When pianist Awadagin Pratt came to Portland for the first time, he was relatively unknown. It was the late 1980s, and he came up from Baltimore for a concerto competition sponsored by the Portland Symphony Orchestra.

He didn’t win, but he had a great time in the city and made some friends.

Beginning this afternoon with a concert at Merrill Auditorium, Pratt returns to Portland to help the PSO launch a new season of classical music. And today, everybody knows his name.

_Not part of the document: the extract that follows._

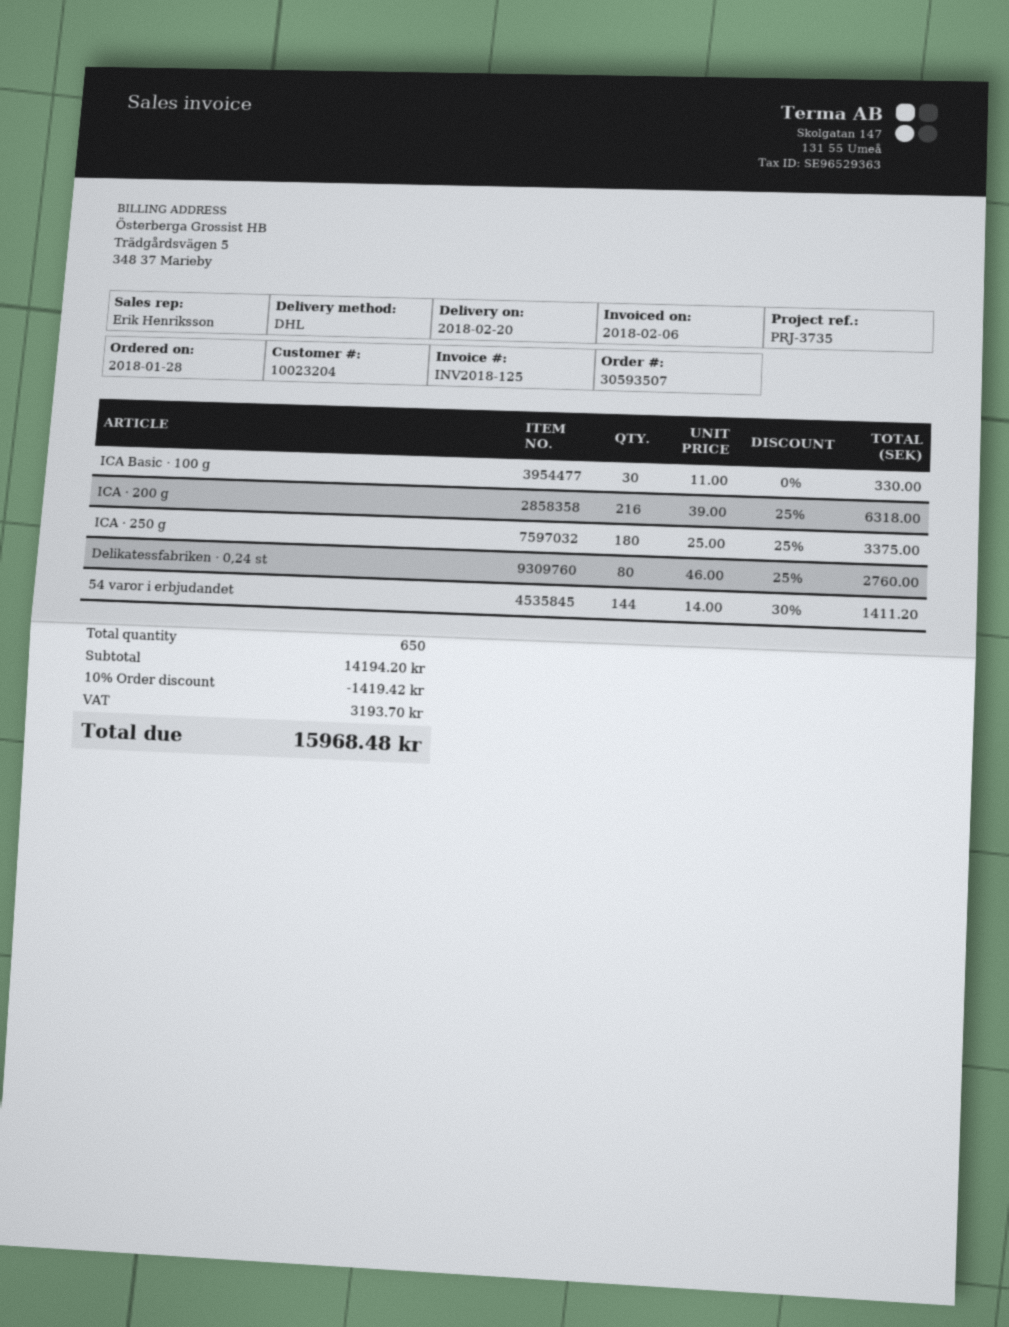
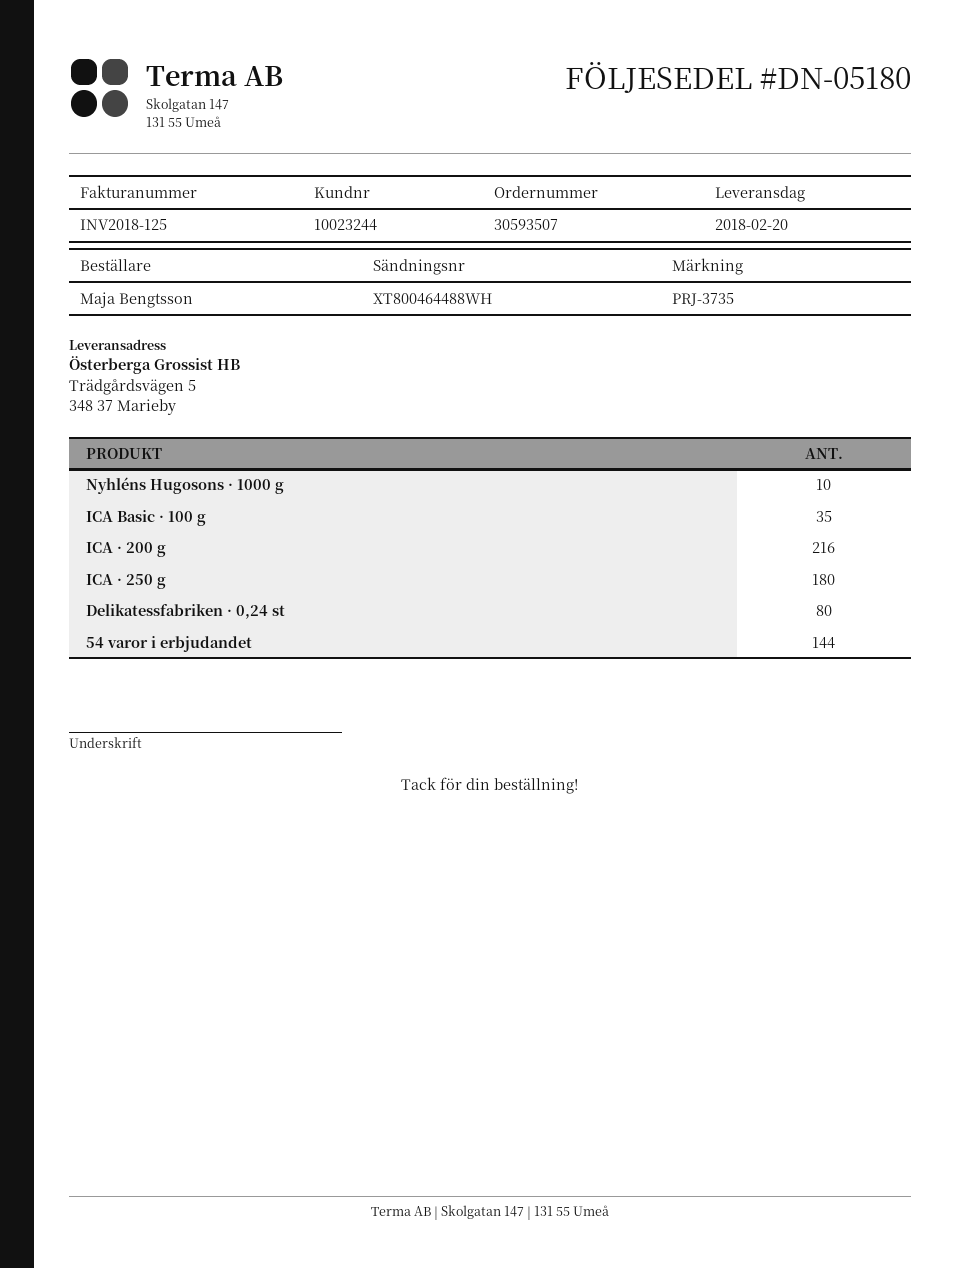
customer number: 10023204 -> 10023244
ICA Basic · 100 g: 30 -> 35
Nyhléns Hugosons · 1000 g: none -> 10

Pratt is among the most esteemed concert pianists of his generation. His CDs are best-sellers in classical music circles, and his live performances draw capacity crowds across the globe.

He joins the orchestra at 2:30 p.m. today and 7:30 p.m. Tuesday for its season-opening celebration. Pratt will perform Beethoven’s Piano Concerto No. 5, “Emperor.” The program also includes Brahms’ Symphony No. 4 in E minor and contemporary composer Michael Torke’s “Bright Blue Music.”

“This is a guy who has been to the White Houses of the first President Bush, Clinton and Obama. He is as well-respected a pianist as there is,” says PSO music director Robert Moody. “He has the greatest amount of depth of any pianist I have ever played with. He is clearly a deep thinker, and he has a maturity to his playing that is unique.”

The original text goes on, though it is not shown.